16 Things You Can Do to Realize These Benefits

These suggestions adapted from Sansone & Sansone (2010) and Emmons (2010) are easy to do daily or weekly.

  1. Journal about things, people, or situations for which you are grateful. Consider including negative situations like avoiding an accident, for instance.
  2. Think about someone for whom you are grateful
  3. Write a gratitude letter to someone for whom you are thankful. Consider sending it or giving it to them in person.
  4. Meditate on gratitude (present moment awareness).
  5. Do the “Count Your Blessings” exercise (at the end of the day, write down three things for which you were grateful)
  6. Practice saying “thank you” in a real and meaningful way. Be specific. For example, “Thank you for taking the time to read this article and leave a comment. I enjoy reading your contributions because they broaden my understanding of this subject.”
  7. Write thank you notes. Some might say this is a lost art. Challenge yourself to write one hand-written note every week for one month.
  8. If religious, pray about your gratitude or use specific prayers of gratitude. Interfaith Worker Justice offers Muslim, Jewish, and Christian examples. Secular Seasons has several graces and invocations. You also can find a collection of secular gratitude approaches on Be. Orlando Humanist Fellowship.
  9. Recall a negative event. Doing this helps you appreciate your current situation.
  10. Be mindful of your five senses. How does each enhance your life?
  11. Create visual reminders to practice gratitude. Sticky notes, notifications, and people are great for this.
  12. Focus on the good that others have done on your behalf.
  13. Actions lead to gratitude. Smile, say thank you, and write gratitude letters.
  14. Be grateful gazer. Be on the lookout for opportunities to feel grateful.
  15. Give something up. We tend to adapt to newness; sometimes it’s a good idea to give something up so that we can increase our appreciation of it.
  16. Think about what your life would be like if a specific positive event wouldn’t have happened. Write all the decisions and events that would have been different in your life. For instance, what if you didn’t meet your spouse? What if you didn’t get the dream job you have now? What if you hadn’t stopped a particular bad habit?

Below are two exercises you can use to realize the benefits of gratitude further.

The Naikan Reflection Exercise

The Naikan Reflection is a self-reflection method initially developed in Japan. The entire exercise takes about 10 minutes to complete. Naikan means “looking within.” Anyone, with or without religious affiliations, can do this activity. The process involves reflecting on the following three questions while focusing one’s attention on a particular person and time.

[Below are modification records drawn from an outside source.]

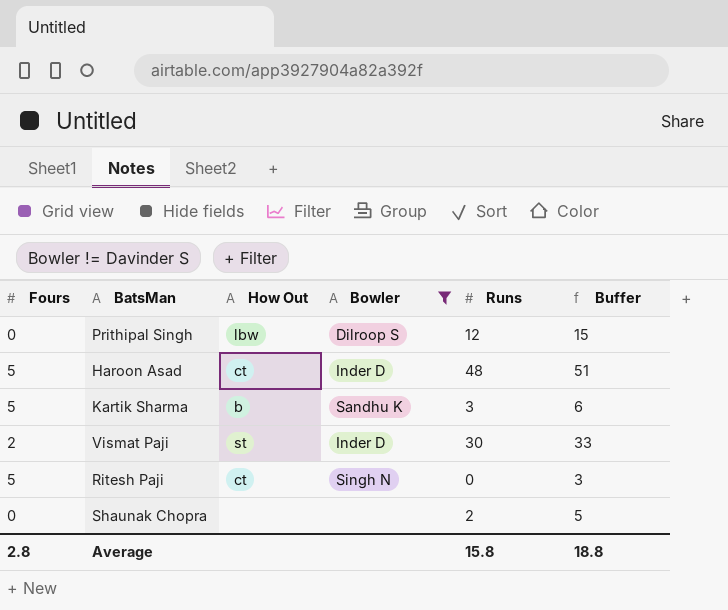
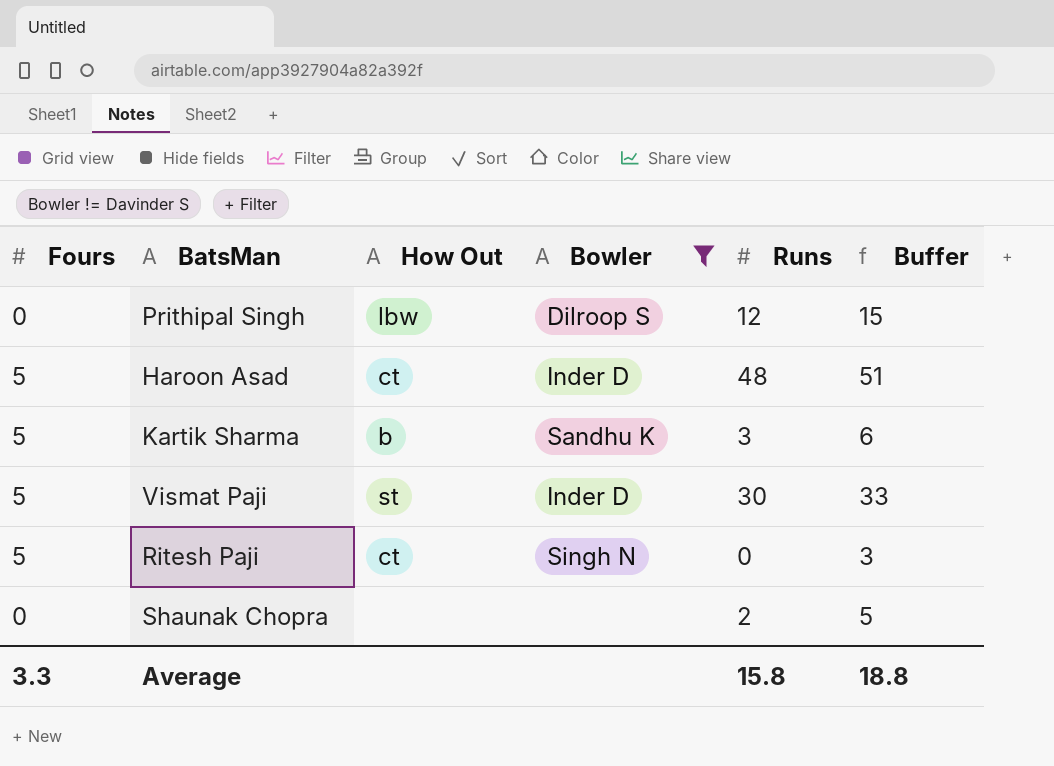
Vismat Paji | Fours: 2 -> 5
Average | Fours: 2.8 -> 3.3

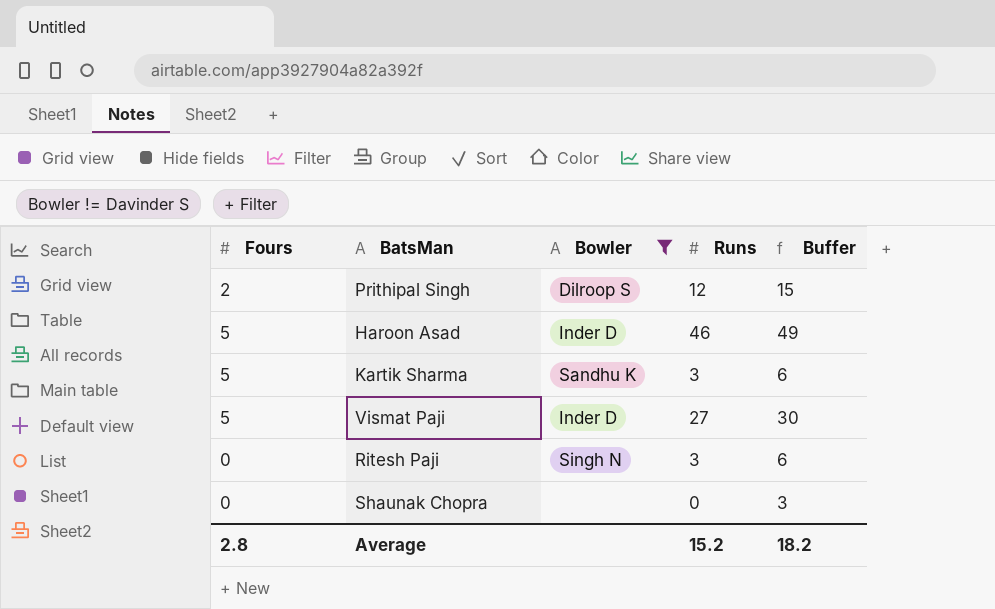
column How Out | position: 3 -> none
Prithipal Singh | Fours: 0 -> 2
Haroon Asad | Runs: 48 -> 46
Haroon Asad | Buffer: 51 -> 49
Vismat Paji | Runs: 30 -> 27
Vismat Paji | Buffer: 33 -> 30
Ritesh Paji | Fours: 5 -> 0
Ritesh Paji | Runs: 0 -> 3
Ritesh Paji | Buffer: 3 -> 6
Shaunak Chopra | Runs: 2 -> 0
Shaunak Chopra | Buffer: 5 -> 3
Average | Fours: 3.3 -> 2.8
Average | Runs: 15.8 -> 15.2
Average | Buffer: 18.8 -> 18.2

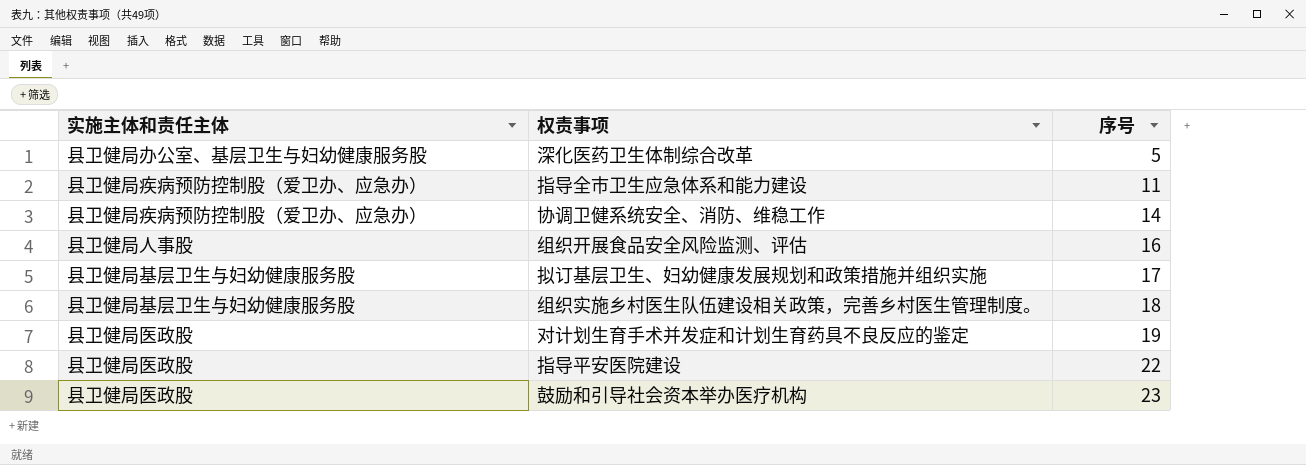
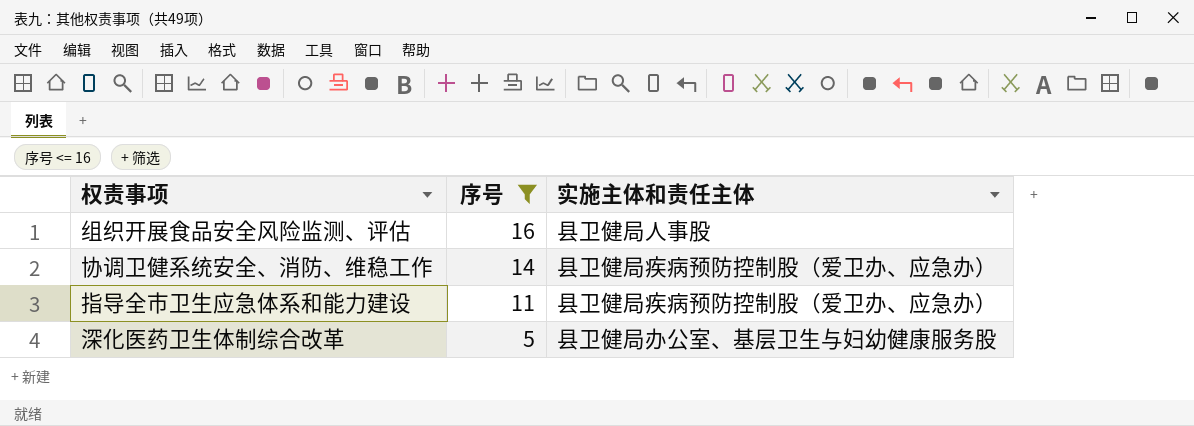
filter: none -> 序号 <= 16
row order: 序号 ascending -> 序号 descending
column 实施主体和责任主体 | position: 1 -> 3

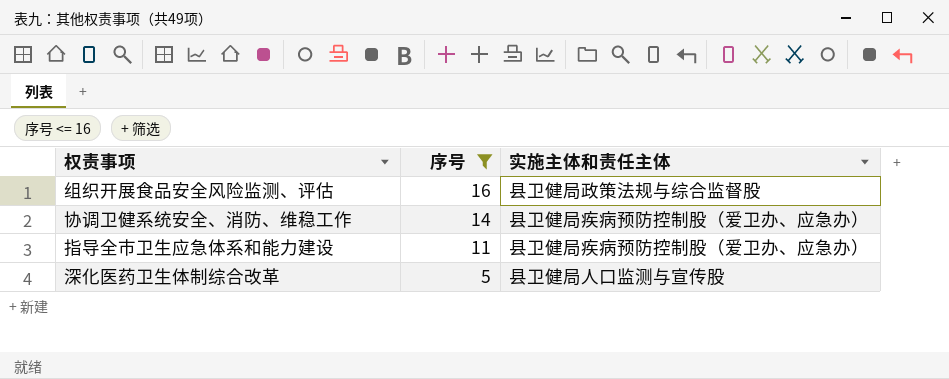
组织开展食品安全风险监测、评估 | 实施主体和责任主体: 县卫健局人事股 -> 县卫健局政策法规与综合监督股
深化医药卫生体制综合改革 | 实施主体和责任主体: 县卫健局办公室、基层卫生与妇幼健康服务股 -> 县卫健局人口监测与宣传股

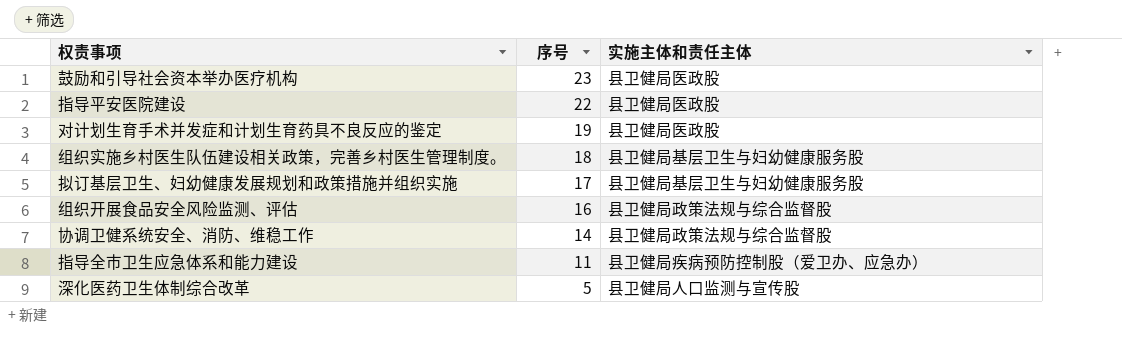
filter: 序号 <= 16 -> none
协调卫健系统安全、消防、维稳工作 | 实施主体和责任主体: 县卫健局疾病预防控制股（爱卫办、应急办） -> 县卫健局政策法规与综合监督股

  1. What did this person give to me? (giving)
  2. What did I return to this person? (receiving)
  3. What trouble did I cause this person? (hurting)

Doing this reflection helps to grow feelings of gratitude and appreciation for others. It also allows people to discover how much they take versus give in personal relationships.

The Silent Gratitude Mapping Exercise

In the workplace, groups can use Silent Gratitude Mapping to connect and create stronger bonds. This exercise takes about 15 minutes. Participants divide into small groups of 3-5. A large sheet of paper and colored markers for each group, or a whiteboard is used.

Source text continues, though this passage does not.